If I were to create it, I would create several bodies for the inlet tube network (I don't think they are all connected are they? I think I see three independent paths.) and then a mutli-body part for the thin air channel. You could create this in such a way that you would not have to go back and remesh when you are in a different position from the nominal. Instead, you would simply scale the mesh to adjust the dimensions. The downside to this approach is, you would not have a congruent mesh (1:1) at the tube/channel interface, but you could use a finer mesh to have the interface approach be effective.
May 18, 2023 at 11:27 amJeroen PouwelsSubscriber
Okay, thank you, I will switch to that then. What I did now is I created the three bodies for the tube networks and I created a fourth body for the thin layer of air. The only thing I adjusted to the standard mesh is the addition of inflation layers for the tubes. I am currently trying to add an inflation layer for the thin layer as well but that gives the following error messages:
- The inflation layer generation did not complete. This may be due to poor quality patches in the surface mesh, sharp geometric features, or narrow passages.
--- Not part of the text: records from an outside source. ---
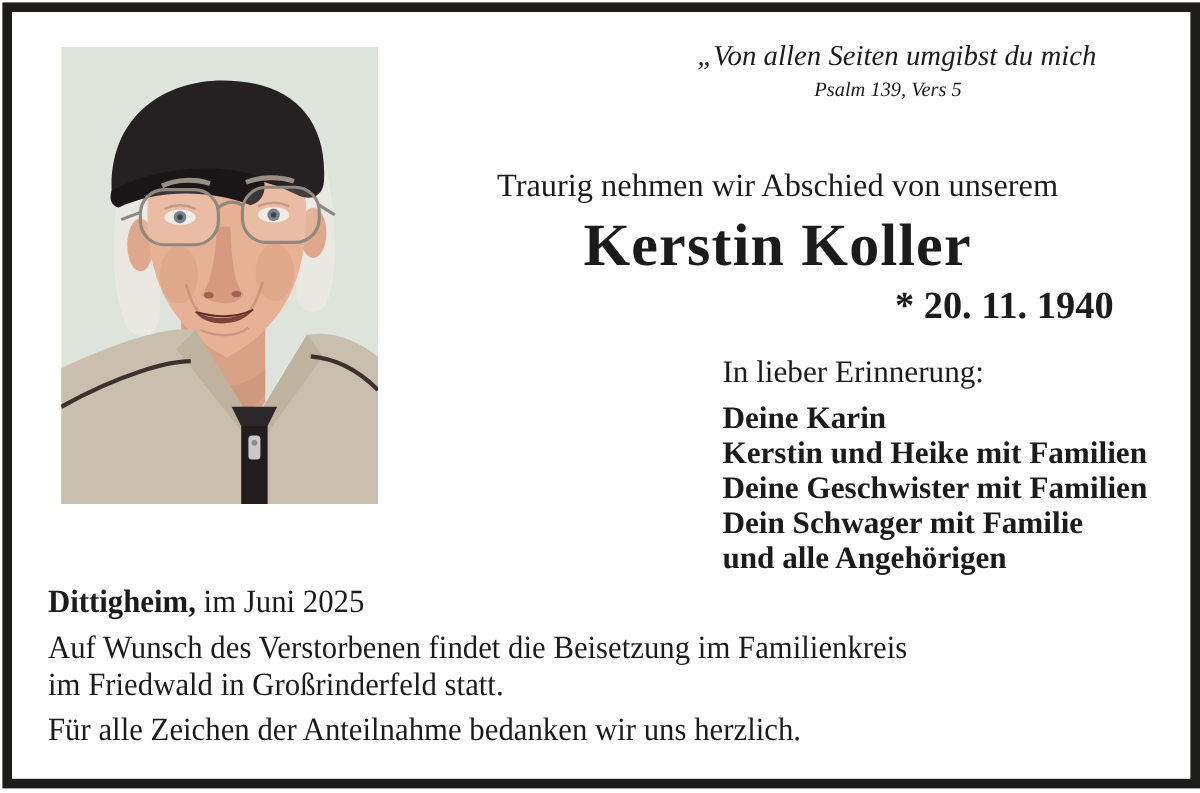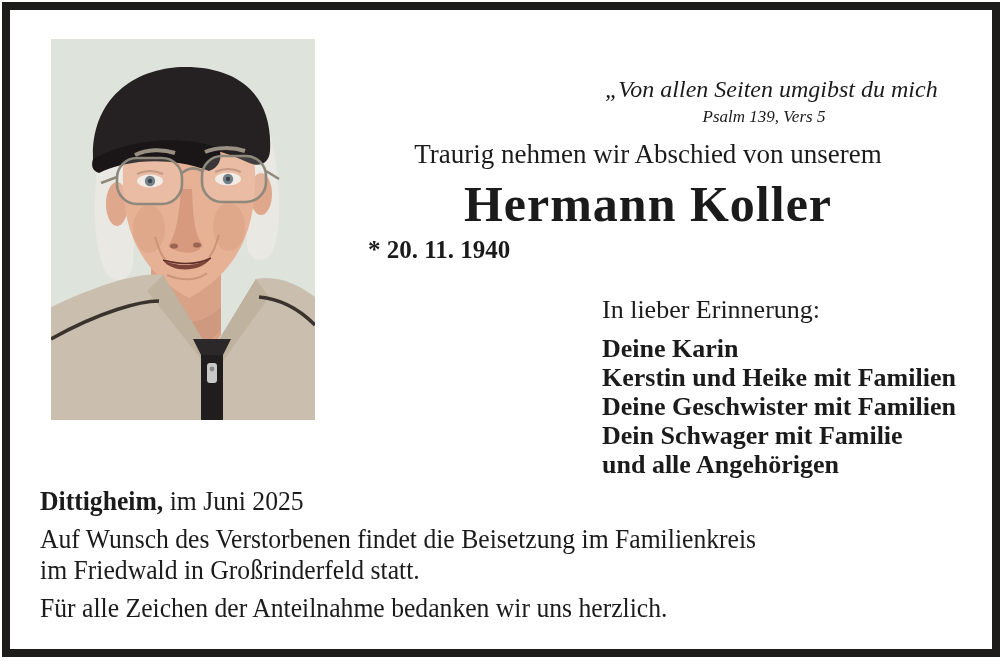--- a/index.html
+++ b/index.html
@@ -7,28 +7,28 @@
     width:1000px;height:661px;position:relative;background:#ffffff;
     font-family:"Liberation Serif", serif;color:#1b1b1b;overflow:hidden;
   }
   .frame{
     position:absolute;left:2px;top:2px;right:0px;bottom:4px;
     border:8px solid #1d1c1a;pointer-events:none;
   }
   
   .photo{position:absolute;left:51px;top:39px;width:264px;height:381px;}
   
-  .quote{position:absolute;left:605px;top:33px;width:320px;font-style:italic;margin-top:42px;}
+  .quote{position:absolute;left:581px;top:33px;width:320px;font-style:italic;}
   .quote .qline{font-size:24px;line-height:29px;white-space:nowrap;}
   .quote .attrib{font-size:17px;text-align:center;margin-top:3px;padding-right:2px;}
   
   .center-col{position:absolute;left:368px;top:139px;width:560px;text-align:center;}
   .intro{font-size:27px;}
   .deceased-name{font-size:50px;font-weight:bold;letter-spacing:1px;margin-top:8px;line-height:52px;}
-  .dates{font-size:25px;font-weight:bold;margin-top:6px;display:flex;justify-content:flex-start;gap:81px;}
+  .dates{font-size:32px;font-weight:bold;margin-top:6px;display:flex;justify-content:flex-end;gap:81px;}
   
   .mourners{position:absolute;left:602px;top:295px;}
   .mourners .heading{font-size:26px;margin-bottom:9px;}
   .mourners .mname{font-size:26px;font-weight:bold;line-height:29px;white-space:nowrap;}
   
   .footer{position:absolute;left:40px;top:486px;width:920px;}
   .footer .fline{font-size:27px;line-height:31px;transform:scaleX(0.95);transform-origin:left;white-space:nowrap;}
   .footer .place{font-weight:bold;}
   .footer .gap{height:7px;}
 </style>
@@ -104,21 +104,21 @@
   <circle cx="161" cy="330" r="2.4" fill="#8a8a8a"></circle>
 </svg>
 
 <div class="quote">
   <div class="qline">„Von allen Seiten umgibst du mich</div>
   <div class="attrib">Psalm 139, Vers 5</div>
 </div>
 
 <div class="center-col">
   <div class="intro">Traurig nehmen wir Abschied von unserem</div>
-  <div class="deceased-name">Hermann Koller</div>
+  <div class="deceased-name">Kerstin Koller</div>
   <div class="dates">
     <span>* 20. 11. 1940</span>
   </div>
 </div>
 
 <div class="mourners">
   <div class="heading">In lieber Erinnerung:</div>
   <div class="mname">Deine Karin</div>
   <div class="mname">Kerstin und Heike mit Familien</div>
   <div class="mname">Deine Geschwister mit Familien</div>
- Patch conforming mesh failed possibly because of bad boundary or inflation mesh.
- A mesh could not be generated using the current meshing options and settings.
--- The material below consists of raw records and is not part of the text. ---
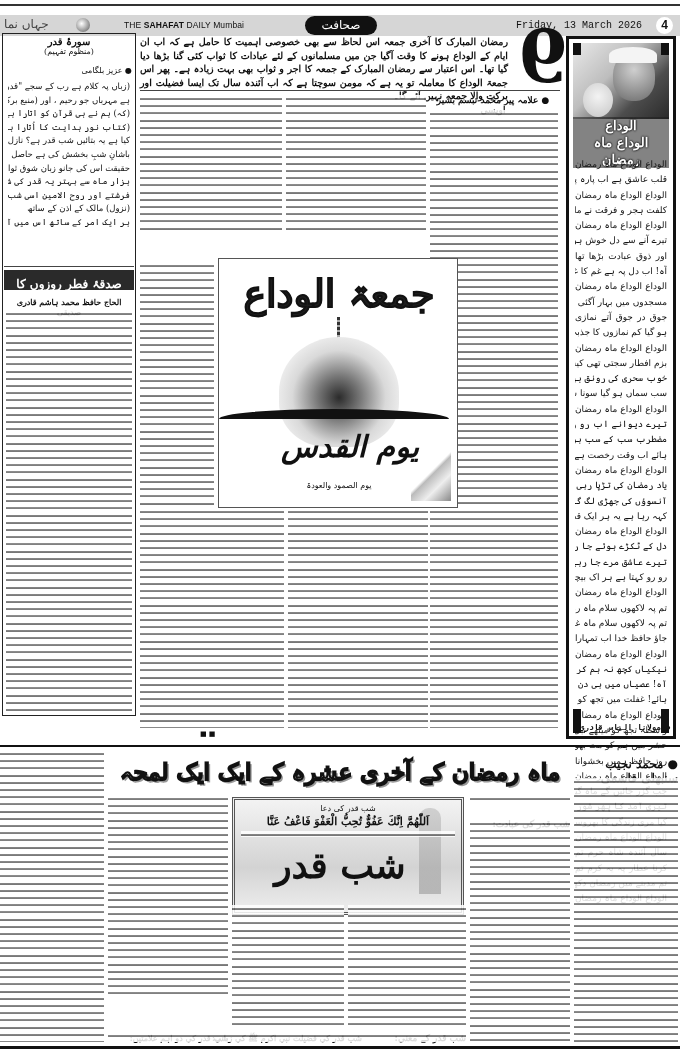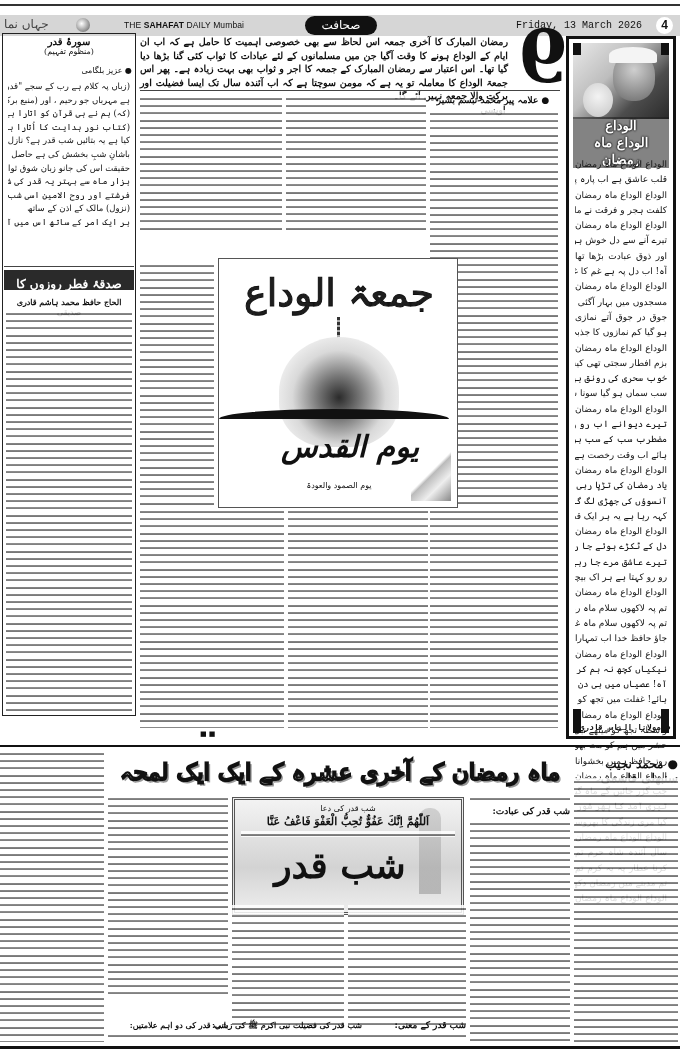--- a/index.html
+++ b/index.html
@@ -50,40 +50,40 @@
   .rbox-title { position: absolute; left: 4px; top: 78px; width: 96px; text-align: center; font-family: "DejaVu Serif", serif; font-weight: bold; color: #fff; text-shadow: 0 0 2px #000, 0 0 2px #000; font-size: 13px; line-height: 17px; background: rgba(30,30,30,0.55); }
   .rbox-verses { position: absolute; left: 6px; top: 118px; width: 92px; height: 540px; }
   .rbox-verses div { font-family: "DejaVu Serif", serif; font-size: 9px; line-height: 15.3px; direction: rtl; text-align: justify; text-align-last: justify; white-space: nowrap; overflow: hidden; }
   .rbox-author { position: absolute; left: 4px; top: 684px; width: 104px; text-align: center; font-family: Liberation Mono, monospace; font-size: 8px; font-weight: bold; }
   .checker { position: absolute; width: 8px; height: 12px; background:
      linear-gradient(#111 0 50%, transparent 50%) 0 0/4px 6px,
      linear-gradient(transparent 50%, #111 50%) 4px 0/4px 6px; background-repeat: repeat; }
 
   
   .poster { position: absolute; left: 218px; top: 258px; width: 240px; height: 250px; border: 1px solid #555; background: #fff; overflow: hidden; }
-  .poster-title { position: absolute; left: 0; top: 12px; width: 240px; text-align: center; font-family: "DejaVu Serif", serif; font-weight: normal; font-size: 38px; color: #1e1e1e; letter-spacing: 2px; -webkit-text-stroke: 1px #111; }
+  .poster-title { position: absolute; left: 0; top: 12px; width: 240px; text-align: center; font-family: "DejaVu Serif", serif; font-weight: bold; font-size: 38px; color: #1e1e1e; letter-spacing: 2px; -webkit-text-stroke: 1px #111; }
   .poster-chain { position: absolute; left: 118px; top: 58px; width: 3px; height: 22px; background: repeating-linear-gradient(#333 0 3px, #aaa 3px 5px); }
   .poster-dome { position: absolute; left: 60px; top: 78px; width: 120px; height: 110px; border-radius: 50% 50% 40% 40%; background: radial-gradient(ellipse at 50% 55%, #2b2b2b 0%, #777 25%, #d9d9d9 55%, #f4f4f4 80%); }
   .poster-swoosh { position: absolute; left: 0; top: 150px; width: 230px; height: 20px; border-top: 10px solid #111; border-radius: 50% 50% 0 0; }
   .poster-sub { position: absolute; left: 40px; top: 170px; width: 160px; text-align: center; font-family: "DejaVu Serif", serif; font-weight: bold; font-size: 30px; color: #111; }
   .poster-tag { position: absolute; left: 60px; top: 222px; width: 120px; text-align: center; font-family: "DejaVu Serif", serif; font-size: 8px; color: #111; }
   .poster-curl { position: absolute; right: 6px; bottom: 6px; width: 40px; height: 50px; background: linear-gradient(135deg, transparent 45%, #bbb 50%, #eee 70%, #888 100%); }
 
   
   .sepline { position: absolute; left: 0; top: 745px; width: 680px; height: 2px; background: #111; }
   .headline { position: absolute; left: 110px; top: 752px; width: 460px; height: 40px; text-align: center; font-family: "DejaVu Serif", serif; font-weight: bold; font-size: 23px; line-height: 40px; color: #fff; -webkit-text-stroke: 1.4px #111; direction: rtl; text-shadow: 2px 2px 0 #999; }
   .bottom-byline { position: absolute; left: 578px; top: 757px; width: 100px; font-family: "DejaVu Serif", serif; font-weight: bold; font-size: 12px; direction: rtl; text-align: right; }
   .qadr-box { position: absolute; left: 232px; top: 797px; width: 232px; height: 118px; border: 3px double #555; background: linear-gradient(180deg, #f3f3f3 0%, #d3d3d3 60%, #eeeeee 100%); overflow: hidden; }
   .qadr-cap { position: absolute; left: 0; top: 4px; width: 226px; text-align: center; font-family: "DejaVu Serif", serif; font-size: 8px; }
   .qadr-dua { position: absolute; left: 0; top: 15px; width: 226px; text-align: center; font-family: "DejaVu Serif", serif; font-weight: bold; font-size: 11px; }
   .qadr-trans { position: absolute; left: 6px; top: 31px; width: 214px; height: 6px; }
   .qadr-logo { position: absolute; left: 30px; top: 44px; width: 150px; text-align: center; font-family: "DejaVu Serif", serif; font-weight: bold; font-size: 36px; color: #111; }
   .qadr-minaret { position: absolute; right: 20px; top: 8px; width: 22px; height: 86px; background: linear-gradient(#bbb, #999); border-radius: 10px 10px 0 0; opacity: 0.6; }
 
-  .subhead { position: absolute; font-family: "DejaVu Serif", serif; font-weight: bold; font-size: 9px; direction: rtl; text-align: right; white-space: nowrap; }
+  .subhead { position: absolute; font-family: "DejaVu Serif", serif; font-weight: bold; font-size: 9px; direction: rtl; text-align: right; white-space: nowrap; margin-top: 13px; }
   .endmarks { position: absolute; font-size: 7px; color: #111; }
   .bottom-rule { position: absolute; left: 0; top: 1046px; width: 680px; height: 3px; background: #111; }
 </style>
 </head>
 <body>
 
 <div class="topline"></div>
 <div class="header">
   <span class="logo-ur">جہاں نما</span>
   <span class="globe"></span>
I also added some pictures of how it looks now
Would you suggest any other edits to the standard mesh for the piping system? And how do you suggest that I mesh such a thin layer?
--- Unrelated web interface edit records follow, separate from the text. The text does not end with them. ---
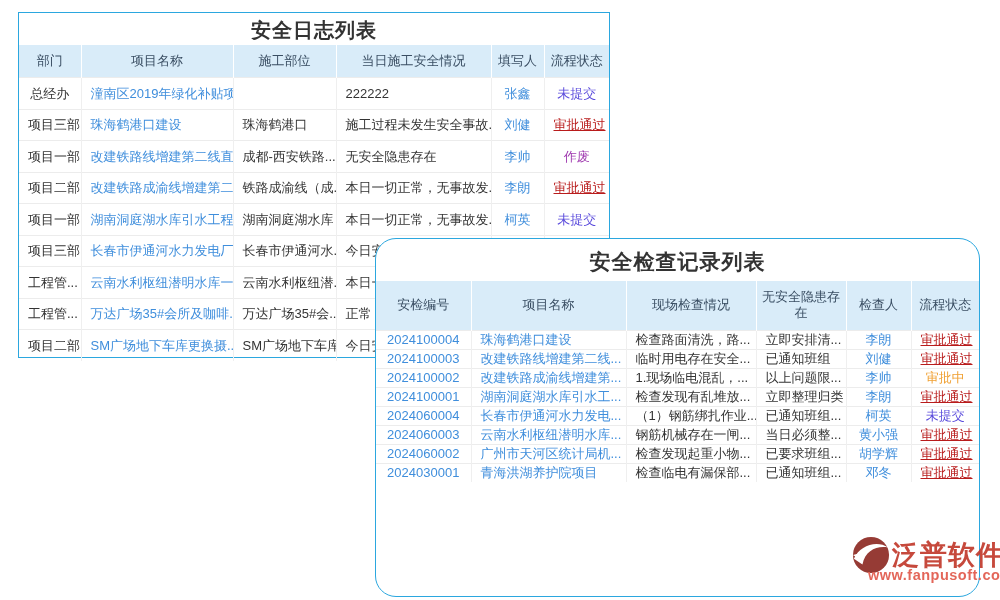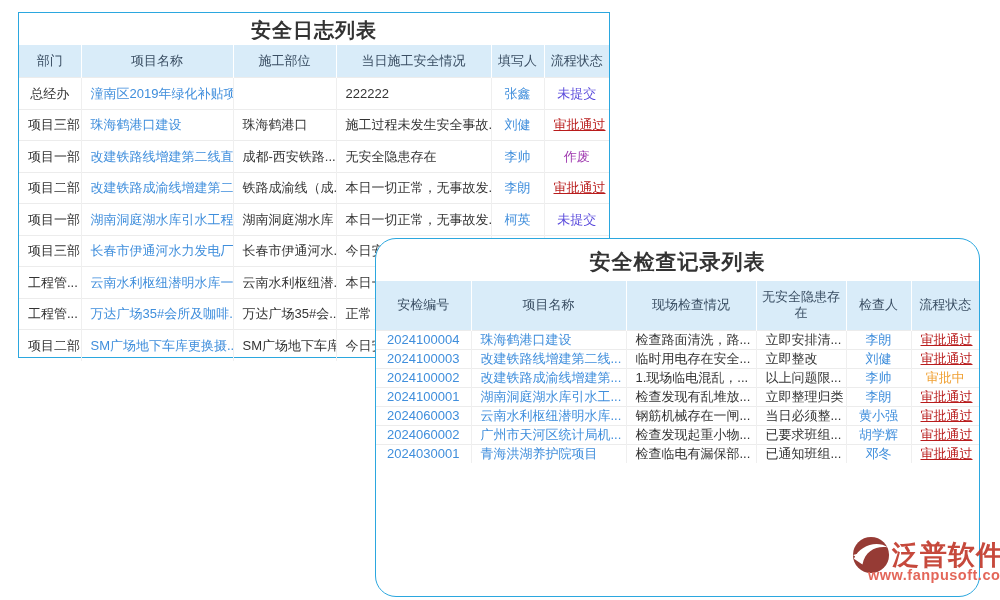--- a/index.html
+++ b/index.html
@@ -184,39 +184,47 @@
         <td class="al link">珠海鹤港口建设</td>
         <td class="al">检查路面清洗，路...</td>
         <td class="al">立即安排清...</td>
         <td class="ac link">李朗</td>
         <td class="ac st-approved">审批通过</td>
       </tr>
       <tr>
         <td class="ac link">2024100003</td>
         <td class="al link">改建铁路线增建第二线...</td>
         <td class="al">临时用电存在安全...</td>
-        <td class="al">立即整改</td>
+        <td class="al">已通知班组</td>
         <td class="ac link">刘健</td>
         <td class="ac st-approved">审批通过</td>
       </tr>
       <tr>
         <td class="ac link">2024100002</td>
         <td class="al link">改建铁路成渝线增建第...</td>
         <td class="al">1.现场临电混乱，...</td>
         <td class="al">以上问题限...</td>
         <td class="ac link">李帅</td>
         <td class="ac st-pending">审批中</td>
       </tr>
       <tr>
         <td class="ac link">2024100001</td>
         <td class="al link">湖南洞庭湖水库引水工...</td>
         <td class="al">检查发现有乱堆放...</td>
         <td class="al">立即整理归类</td>
         <td class="ac link">李朗</td>
         <td class="ac st-approved">审批通过</td>
+      </tr>
+      <tr>
+        <td class="ac link">2024060004</td>
+        <td class="al link">长春市伊通河水力发电...</td>
+        <td class="al">（1）钢筋绑扎作业...</td>
+        <td class="al">已通知班组...</td>
+        <td class="ac link">柯英</td>
+        <td class="ac st-unsubmitted">未提交</td>
       </tr>
       <tr>
         <td class="ac link">2024060003</td>
         <td class="al link">云南水利枢纽潜明水库...</td>
         <td class="al">钢筋机械存在一闸...</td>
         <td class="al">当日必须整...</td>
         <td class="ac link">黄小强</td>
         <td class="ac st-approved">审批通过</td>
       </tr>
       <tr>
Thanks for your help already!
May 18, 2023 at 11:36 amNickFLSubscriber
The thin air channel will not mesh well with tets -- especially with tets the sizing it is trying there. The body looks simple enough to sweep/multizone, but I would cut it up further so that you could have a resolved mesh where the inlet come in.
As for the piping network, I would try and see if you could use multizone to mesh these. Then you could have more high aspect ratio hex elements to reduce your mesh count.
May 19, 2023 at 10:47 amJeroen PouwelsSubscriber
Hmm where do you suggest I cut it up? Also, when trying to use multizone with hex elements for the piping I get the following error: MultiZone blocking decomposition failed.
Do you know what this means?
May 23, 2023 at 6:18 amNickFLSubscriber
See below for a simple example. I would have something like this around each of the holes. The inner circle should be bigger than the max deviation of the feeder pipes. There should also be at least 6, probably 8 or even better 10 layers through the thickness (into and out of the screen). The mesh sizing here is too coarse, but I wanted to demonstate the idea.
May 23, 2023 at 8:46 amJeroen PouwelsSubscriber
Ooh, I see what you mean now, thanks. After cutting it up, what meshing methods did you use here then?
May 23, 2023 at 10:54 amNickFLSubscriber
Those are all 6-sided blocks, so the sweep works well. You can put sizing on all the edges with biases and everything to really control the mesh.
May 23, 2023 at 11:36 amJeroen PouwelsSubscriber
Okay, thanks. I will try it later today!
May 19, 2023 at 11:09 amRobAnsys Employee
Slicing and dicing geometry is a bit of an art form, and one that's not been practiced much for several years. Have a look at the various meshing courses, and read up on Sweep (Ansys Meshing). Multizone is going to struggle becuase of the pipe orientation connecting into the model from multiple directions (y & z).
May 23, 2023 at 11:37 amJeroen PouwelsSubscriber
May 23, 2023 at 10:55 amNickFLSubscriber
Is that your way of saying that I am old?
May 23, 2023 at 2:08 pmRobAnsys Employee
No comment! ;) Given I learnt to fully block mesh (single block, none of this multi-block stuff) with cartesian cells I'm not sure what that would make me.... I prefer experienced!